Listed records:
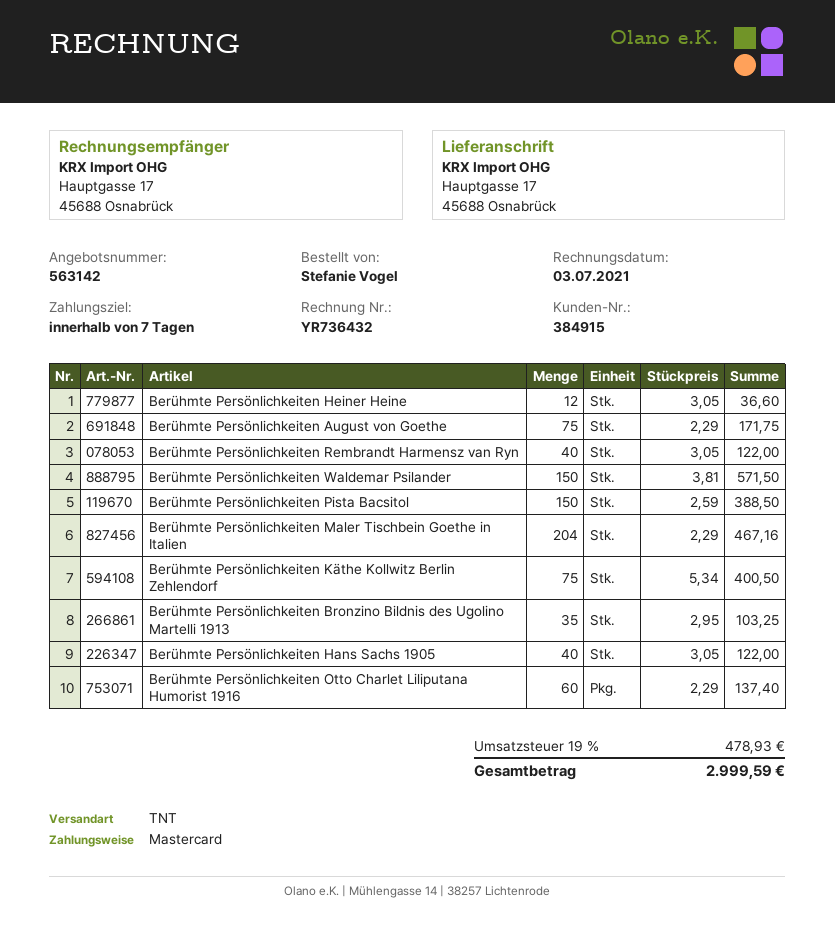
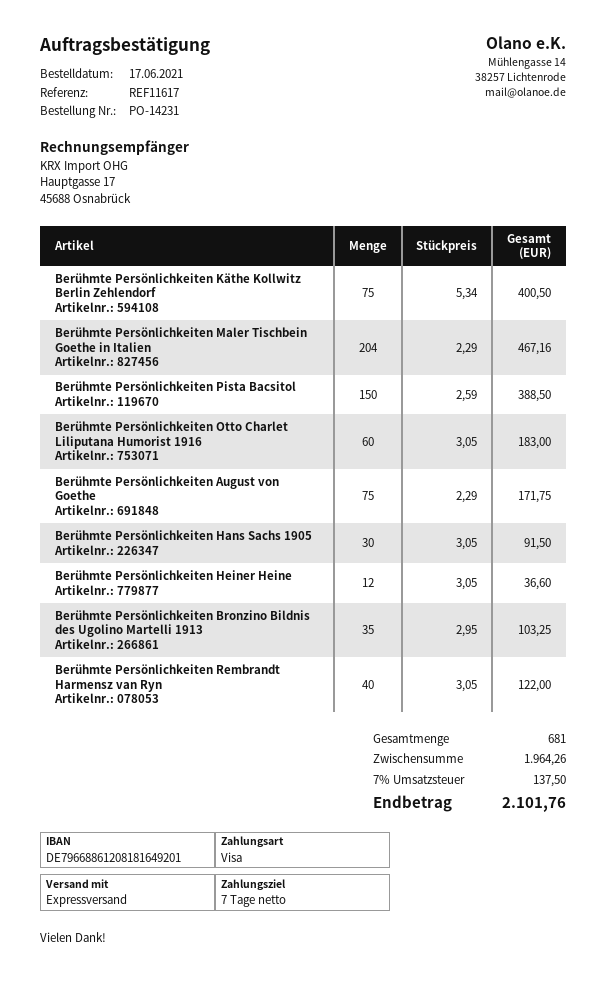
payment method: Mastercard -> Visa
shipping method: TNT -> express
Berühmte Persönlichkeiten Waldemar Psilander: 150 x 3.81 = 571.50 -> none
Berühmte Persönlichkeiten Hans Sachs 1905: 40 x 3.05 = 122.00 -> 30 x 3.05 = 91.50
Berühmte Persönlichkeiten Otto Charlet Liliputana Humorist 1916: 60 x 2.29 = 137.40 -> 60 x 3.05 = 183.00
tax: 19% = 478.93 -> 7% = 137.50
total: 2999.59 -> 2101.76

The problem: All of the records need repeating exactly, except for the pictures.

Completed task:
payment method: Mastercard -> Visa
shipping method: TNT -> express
Berühmte Persönlichkeiten Waldemar Psilander: 150 x 3.81 = 571.50 -> none
Berühmte Persönlichkeiten Hans Sachs 1905: 40 x 3.05 = 122.00 -> 30 x 3.05 = 91.50
Berühmte Persönlichkeiten Otto Charlet Liliputana Humorist 1916: 60 x 2.29 = 137.40 -> 60 x 3.05 = 183.00
tax: 19% = 478.93 -> 7% = 137.50
total: 2999.59 -> 2101.76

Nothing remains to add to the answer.